Mom has been catatonic.

Dad isn’t eating.

No one is sleeping.

I haven’t been back to my dorm. Haven’t been to my classes.

Finding Freya is all that matters.

And the men inside this bar know where she is.

They have to.

I tuck the keys of my Porsche into my pocket and walk across the cracked blacktop toward the front of the bar.

There’s no bouncer. No one checking IDs. It’s a shitty bar in a shitty part of town filled with shitty people. A person would have to be crazy to go in if they didn’t belong.

Crazy. Or desperate.

The front door is propped open, and I step through into the low-ceiling space filled with cigarette smoke and the scent of stale beer.

I dressed in a plain T-shirt, a dirty pair of hiking boots, and my oldest jeans, hoping to blend in, but I still feel eyes on me.

Ignoring the instinct to turn and run, I keep my head up and move toward the bar.

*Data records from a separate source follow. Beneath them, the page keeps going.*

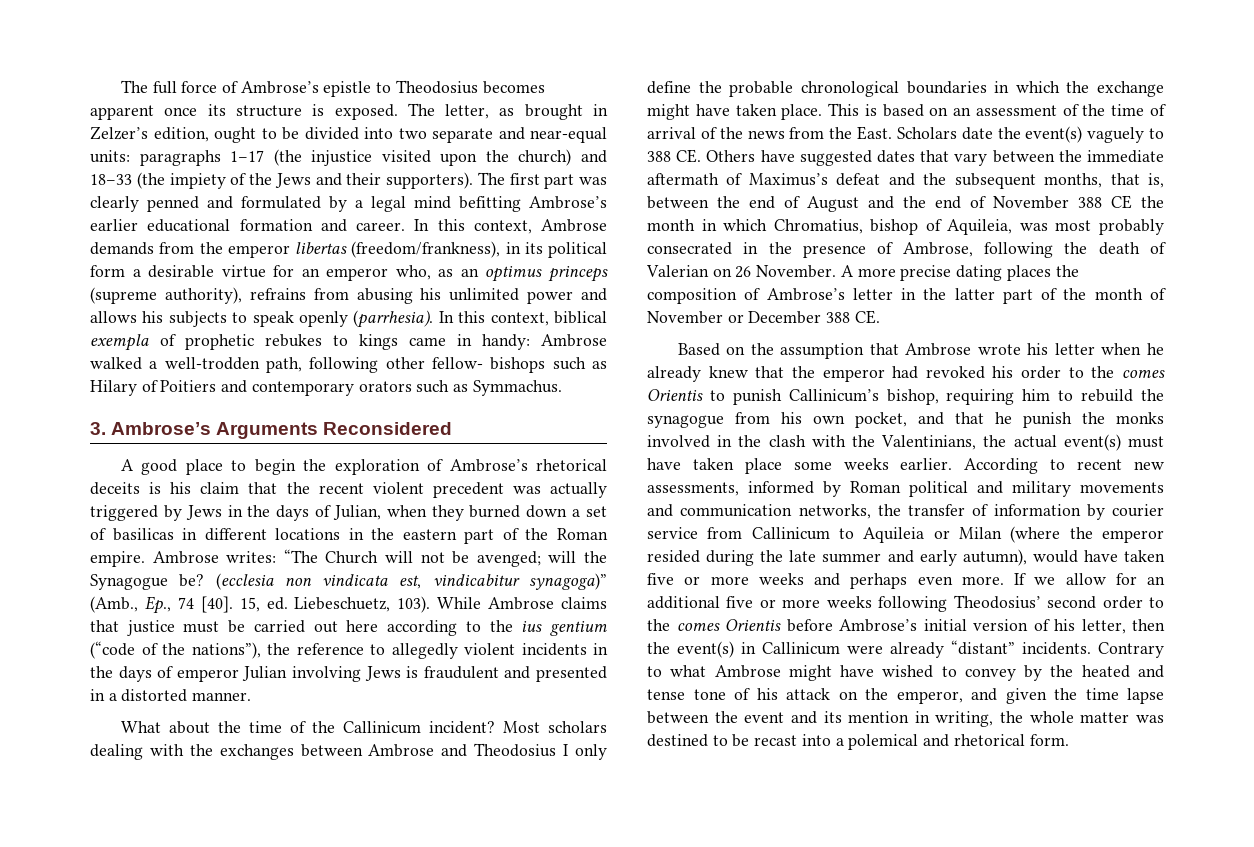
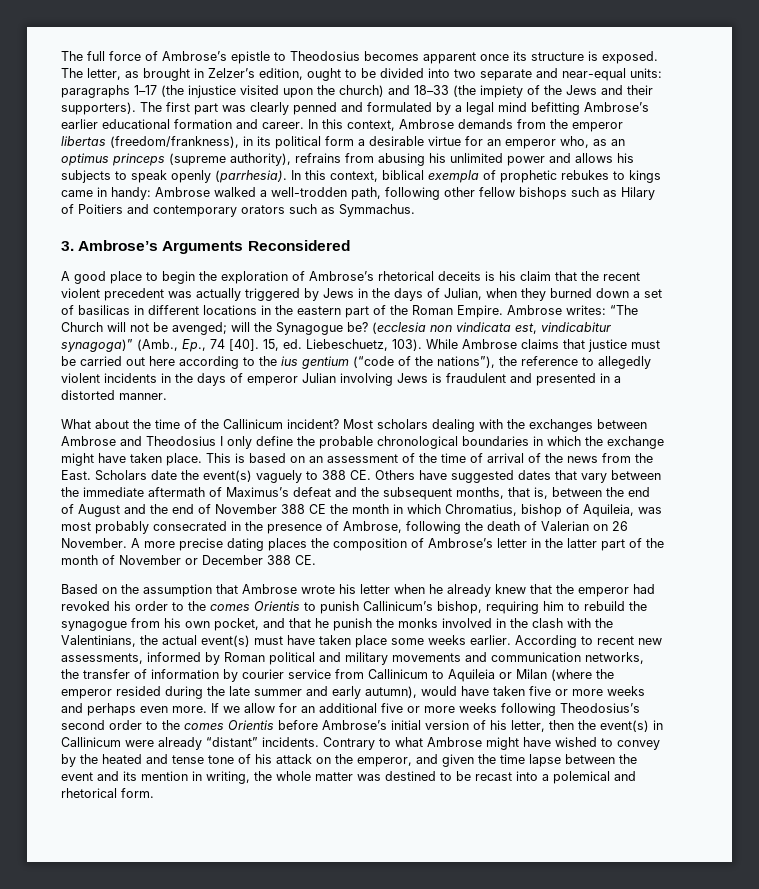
- In this context, biblical exempla of prophetic rebukes to kings came in handy: Ambrose walked a well-trodden path, following other fellow- bishops such as Hilary of Poitiers and contemporary orators such as Symmachus.
+ In this context, biblical exempla of prophetic rebukes to kings came in handy: Ambrose walked a well-trodden path, following other fellow bishops such as Hilary of Poitiers and contemporary orators such as Symmachus.
- A good place to begin the exploration of Ambrose’s rhetorical deceits is his claim that the recent violent precedent was actually triggered by Jews in the days of Julian, when they burned down a set of basilicas in different locations in the eastern part of the Roman empire.
+ A good place to begin the exploration of Ambrose’s rhetorical deceits is his claim that the recent violent precedent was actually triggered by Jews in the days of Julian, when they burned down a set of basilicas in different locations in the eastern part of the Roman Empire.
- If we allow for an additional five or more weeks following Theodosius’ second order to the comes Orientis before Ambrose’s initial version of his letter, then the event(s) in Callinicum were already “distant” incidents.
+ If we allow for an additional five or more weeks following Theodosius’s second order to the comes Orientis before Ambrose’s initial version of his letter, then the event(s) in Callinicum were already “distant” incidents.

It’s definitely a rough crowd, but it doesn’t look like a straight gang hangout. There’s too much variety in the patrons to have them all be part of the Corsican mafia. Maybe the intel I picked up wasn’t as good as I thought. Or maybe it is. I’ll find out soon enough.

With each step I take, the tension builds in the air.

There are pool tables on my left, low tables on the right, groups of people standing where there’s space, and more standing at the bar.

A few people bump my shoulders, but I don’t react to them. I just keep moving.

I don’t know how to fight. And I don’t know what sort of weapons these guys might have. All I have is a switchblade in my pocket that I bought at a truck stop.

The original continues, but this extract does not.